Durante as conversas no trabalho, principalmente, Gabriela percebia que as pessoas gastavam muito mais para fazer as mesmas coisas ou até menos, já que o dinheiro não rendia tanto. “Por exemplo, começávamos a falar sobre planos de telefone celular e, enquanto eu pagava R$ 59 por mês por um plano ilimitado, outra pessoa gastava R$ 200. Ou alguém aparecia com a mesma blusa, mas a pessoa pagou R$ 200 no shopping e eu paguei R$ 150 usando cupons na internet”, relembra. “Quando as pessoas começavam a ver que era possível gastar menos e viver mais, me pediam dicas para tudo. Foi aí que entendi que eu poderia ajudar nesse sentido”, conta.

Ela ressalta que acabou começando o canal graças ao incentivo dos amigos. A ideia era otimizar as dicas em vídeos para não ter que ficar repetindo a mesma coisa várias vezes. “Achei que só as pessoas bem próximas iriam assistir, jamais imaginei que, em menos de cinco meses, dez mil pessoas estariam inscritas para ouvir o que eu tenho a dizer”, diz.

Gabriela conta que o retorno dos seguidores é o que mais a motiva. “É muito recompensador receber mensagens das pessoas dizendo que conseguiram eliminar a tarifa da conta bancária, que não pagam mais anuidade do cartão de crédito, que estão fazendo renda extra com uma atividade que conheceram no canal, que estão indo a restaurantes que sempre sonharam, mas não frequentavam antes porque não sabiam que podiam ter 50% de desconto na conta, e por aí vai. É incrível saber que alguém passou a olhar as finanças de modo diferente por causa do canal”, diz.

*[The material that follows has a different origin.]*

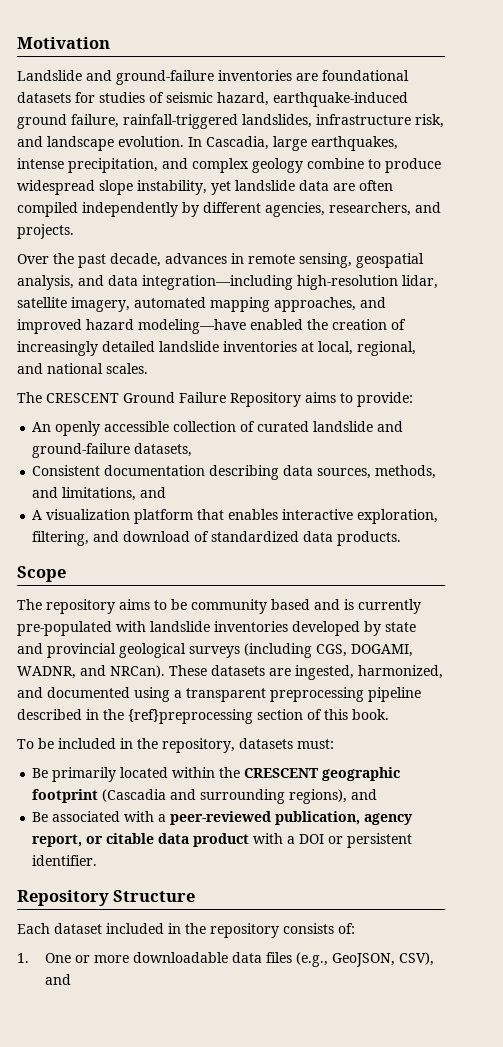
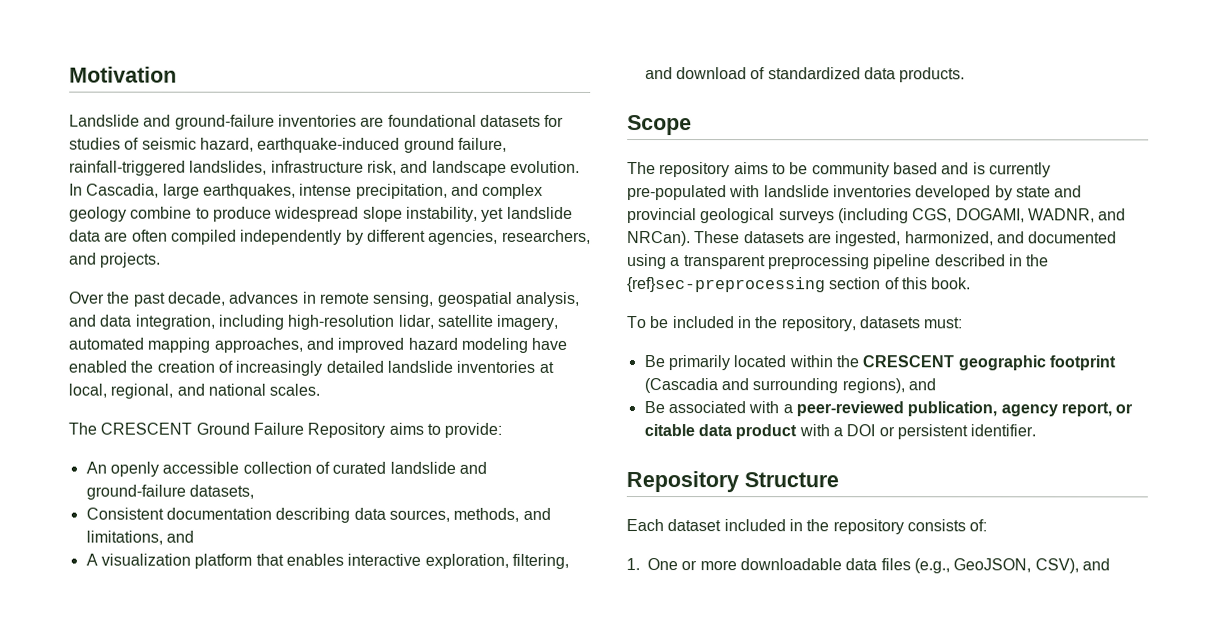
- Over the past decade, advances in remote sensing, geospatial analysis, and data integration—including high-resolution lidar, satellite imagery, automated mapping approaches, and improved hazard modeling—have enabled the creation of increasingly detailed landslide inventories at local, regional, and national scales.
+ Over the past decade, advances in remote sensing, geospatial analysis, and data integration, including high-resolution lidar, satellite imagery, automated mapping approaches, and improved hazard modeling have enabled the creation of increasingly detailed landslide inventories at local, regional, and national scales.
- These datasets are ingested, harmonized, and documented using a transparent preprocessing pipeline described in the {ref}preprocessing section of this book.
+ These datasets are ingested, harmonized, and documented using a transparent preprocessing pipeline described in the {ref}sec-preprocessing section of this book.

A jornalista ressalta que as dicas que costuma dar são simples, práticas e, muitas vezes, bem básicas. Logo, não vão mudar a vida de alguém de uma hora para outra. “Mas se a pessoa começar a colocar uma em prática aqui, outra em prática ali, e ver as finanças com um novo olhar, ao longo do tempo com certeza a vida vai mudar”, observa.

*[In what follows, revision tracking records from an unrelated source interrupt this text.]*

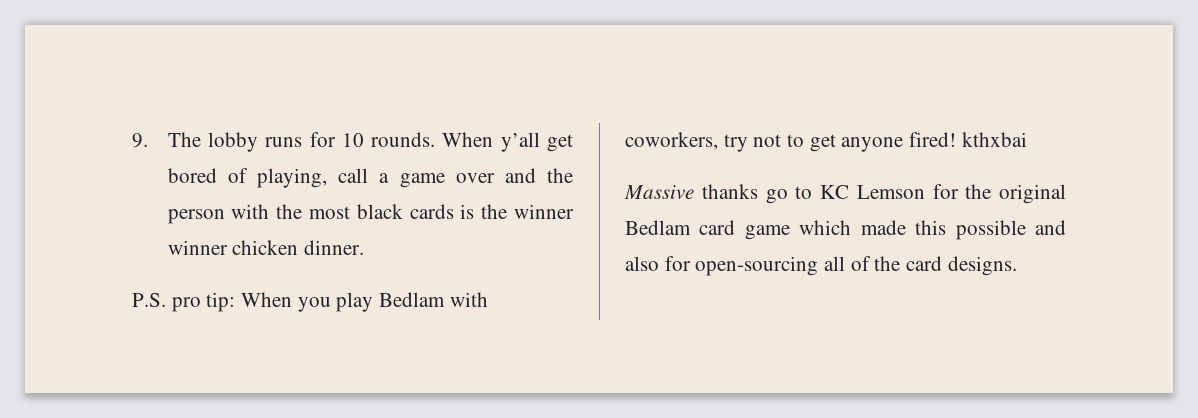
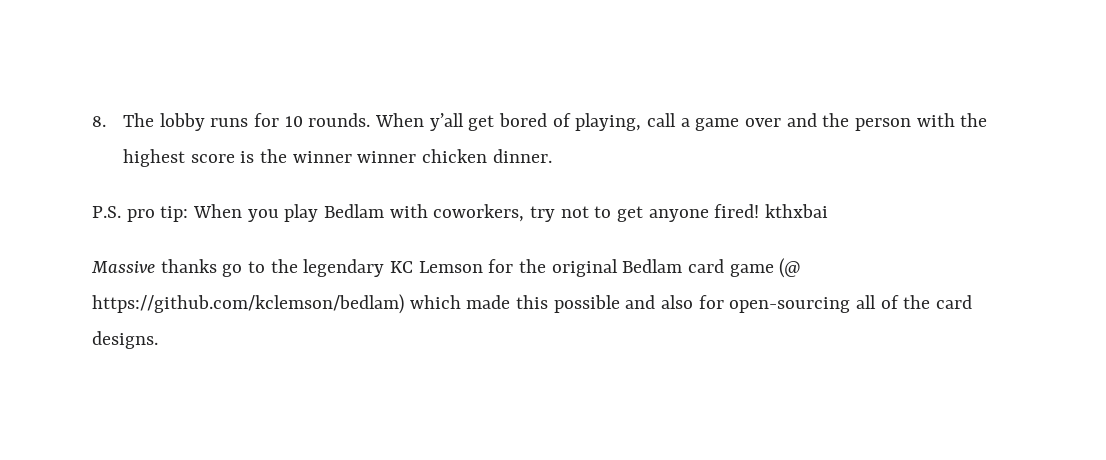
- 9. The lobby runs for 10 rounds.
+ 8. The lobby runs for 10 rounds.
- When y’all get bored of playing, call a game over and the person with the most black cards is the winner winner chicken dinner.
+ When y’all get bored of playing, call a game over and the person with the highest score is the winner winner chicken dinner.
- Massive thanks go to KC Lemson for the original Bedlam card game which made this possible and also for open-sourcing all of the card designs.
+ Massive thanks go to the legendary KC Lemson for the original Bedlam card game (@ https://github.com/kclemson/bedlam) which made this possible and also for open-sourcing all of the card designs.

Dicas da Gabriela Forlin para começar o ano

Gastos bestas. São despesas desnecessárias que, somadas, representam uma boa quantia no fim do mês. Alguns exemplos são tarifa de conta bancária, anuidade do cartão de crédito, aquela TV a cabo que você assiste a, no máximo, dez canais (mas paga por 300).

Pesquisar e planejar tudo. Desde compras até saídas para almoçar ou jantar. Com pesquisa e planejamento, é possível economizar muito usando cupons, vouchers, benefícios do cartão de crédito e aplicativos de descontos.

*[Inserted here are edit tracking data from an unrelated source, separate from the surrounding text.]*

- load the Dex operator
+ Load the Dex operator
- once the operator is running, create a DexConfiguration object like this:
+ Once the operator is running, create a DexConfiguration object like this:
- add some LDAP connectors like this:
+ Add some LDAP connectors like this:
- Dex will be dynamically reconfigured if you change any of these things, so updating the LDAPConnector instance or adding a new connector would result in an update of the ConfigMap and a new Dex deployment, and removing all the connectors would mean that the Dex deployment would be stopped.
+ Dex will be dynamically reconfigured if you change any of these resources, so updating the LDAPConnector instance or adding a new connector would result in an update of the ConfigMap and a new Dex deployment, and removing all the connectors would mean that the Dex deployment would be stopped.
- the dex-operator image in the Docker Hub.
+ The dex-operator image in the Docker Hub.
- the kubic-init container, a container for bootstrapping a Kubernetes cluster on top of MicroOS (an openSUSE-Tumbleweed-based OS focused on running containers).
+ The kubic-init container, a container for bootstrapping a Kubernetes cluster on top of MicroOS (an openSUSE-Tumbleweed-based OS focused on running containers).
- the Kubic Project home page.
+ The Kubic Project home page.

Parece óbvio, mas não é. A prioridade é gastar menos do que você ganha. É importante aprender a viver em um patamar abaixo do que você poderia viver com sua renda, assim, vai conseguir juntar dinheiro. Esse dinheiro que sobrar pode ser investido, seu patrimônio vai crescer e você terá um presente e um futuro mais tranquilos.